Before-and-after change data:
· · · ·
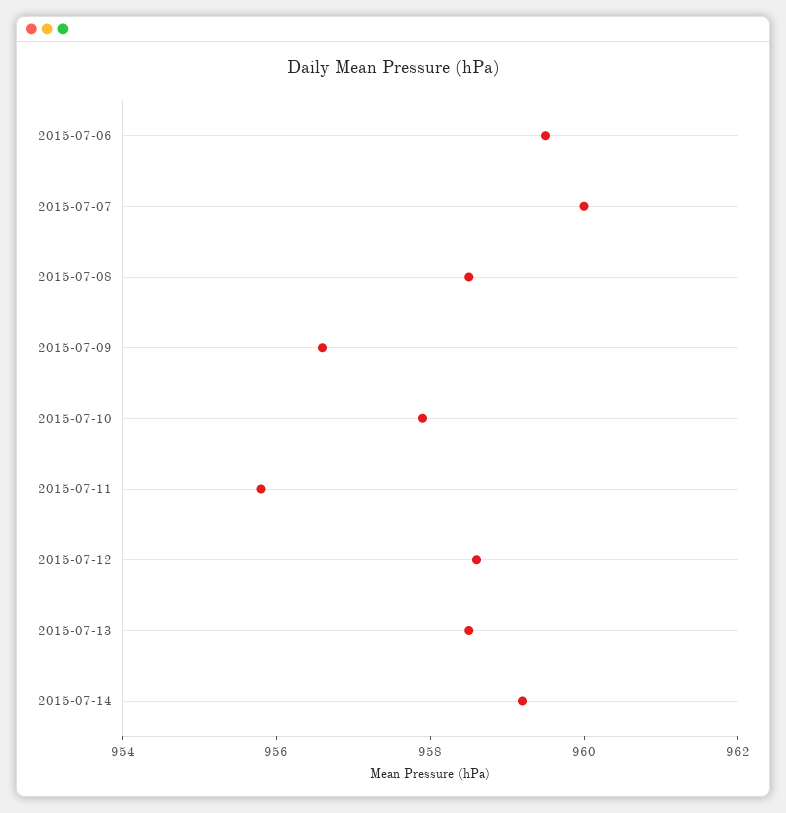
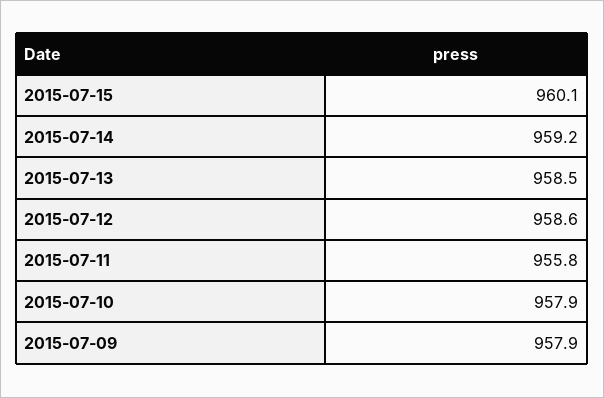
2015-07-06: 959.5 -> none
2015-07-07: 960 -> none
2015-07-08: 958.5 -> none
2015-07-09: 956.5 -> 957.9
2015-07-15: none -> 960.1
· · · ·
● **Exercise directions**
Every record above should reappear exactly, with the pictures gone.

● **Answer section**
2015-07-06: 959.5 -> none
2015-07-07: 960 -> none
2015-07-08: 958.5 -> none
2015-07-09: 956.5 -> 957.9
2015-07-15: none -> 960.1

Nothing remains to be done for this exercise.